On July 13, Iraqi Interior Ministry spokesman Maj. Gen. Abdul Karim Khalaf announced preparations for the operation against Al Qaida. At the time, Khalaf did not say when the assault would begin.

Officials said Diyala became the most dangerous province in Iraq in 2008. They said much of the Al Qaida leadership relocated from Anbar, where Sunni tribes joined the U.S.-led coalition.

In July, three leading Al Qaida-aligned operatives surrendered to Iraqi and U.S. forces, including one linked to a Syrian financier. The Al Qaida commander in Rutbah, near the Jordanian border, was also reported to have surrendered.

"The [Rutbah] suspect is known to facilitate foreign fighters, weapons and narcotics," the U.S. military said. "He is said to be well-connected to AQI [Al Qaida in Iraq]networks in various regions and finances criminal groups coming into Iraq. He is also associated with another AQI emir in the area reportedly responsible for executing members of the Iraqi government and Iraqi security forces, smuggling, hijacking and carjacking."

Al Qaida was said to have been receiving aid and safe haven from neighboring Iran and Syria. Officials said the flow of Al Qaida volunteers from Syria has been reduced from 100 to 20 per month.

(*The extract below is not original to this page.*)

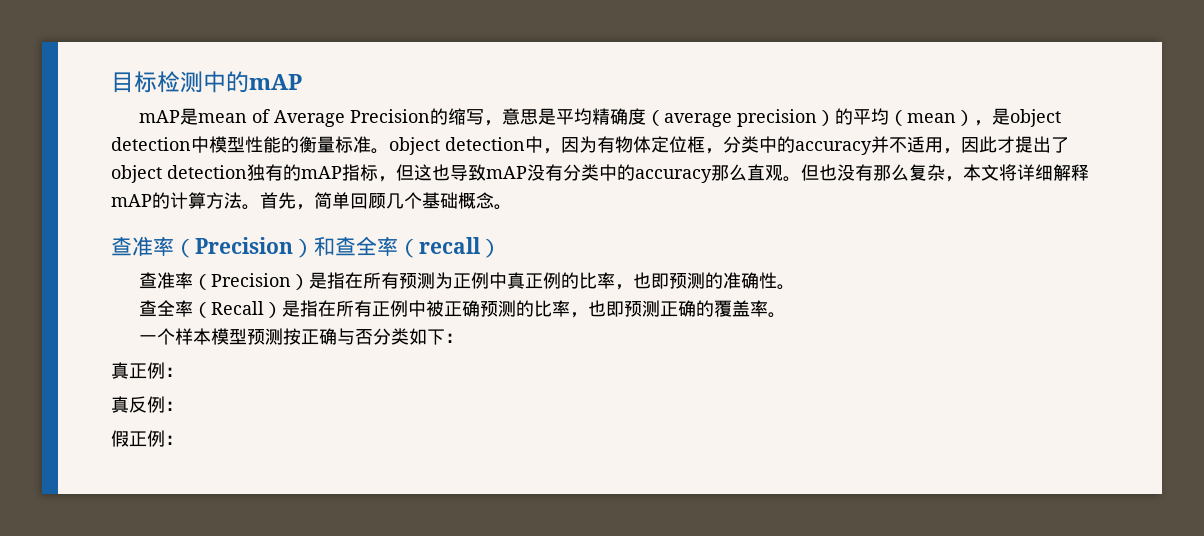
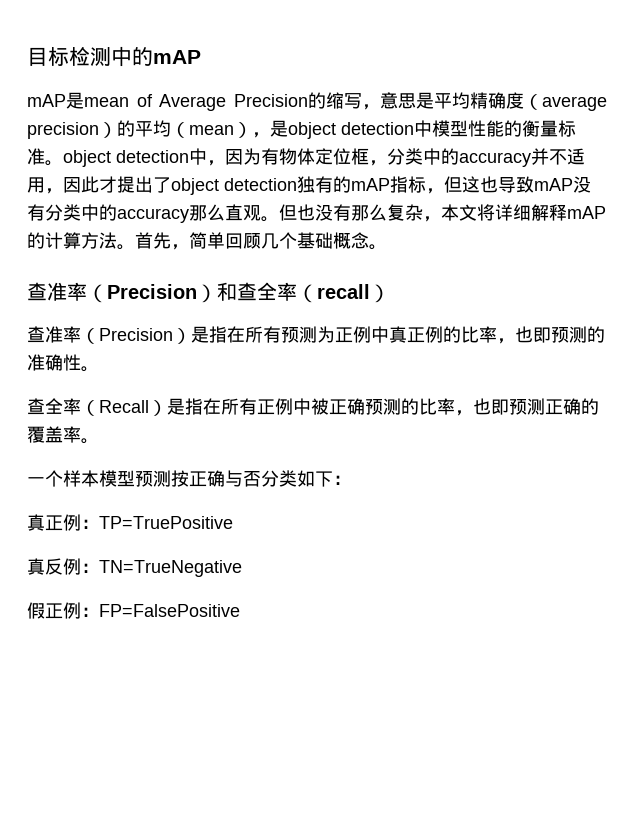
(183, 372) none -> [99,516,233,529] TP=TruePositive
(183, 406) none -> [99,560,242,577] TN=TrueNegative
(183, 440) none -> [99,604,240,617] FP=FalsePositive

Iraq and the U.S. military has been operating against Al Qaida north of Baghdad. The U.S.-led coalition has captured two fugitives and detained two additional suspects in raids that targeted Al Qaida's financial infrastructure around Baghdad.

In operations on July 22 and 23, coalition troops detained an alleged Al Qaida financier near Samarra, 110 kilometers north of Baghdad. Another detainee, arrested in Baghdad, was linked to the Al Qaida leadership in Iraq and other countries.

"By targeting these networks, Iraqi and Coalition forces are continuing to chip away at AQI's ability to conduct acts of indiscriminate violence or to impose an extremist ideology upon the people of Iraq," Cmdr. Scott Rye, a spokesman for Multi-National Force-Iraq, said.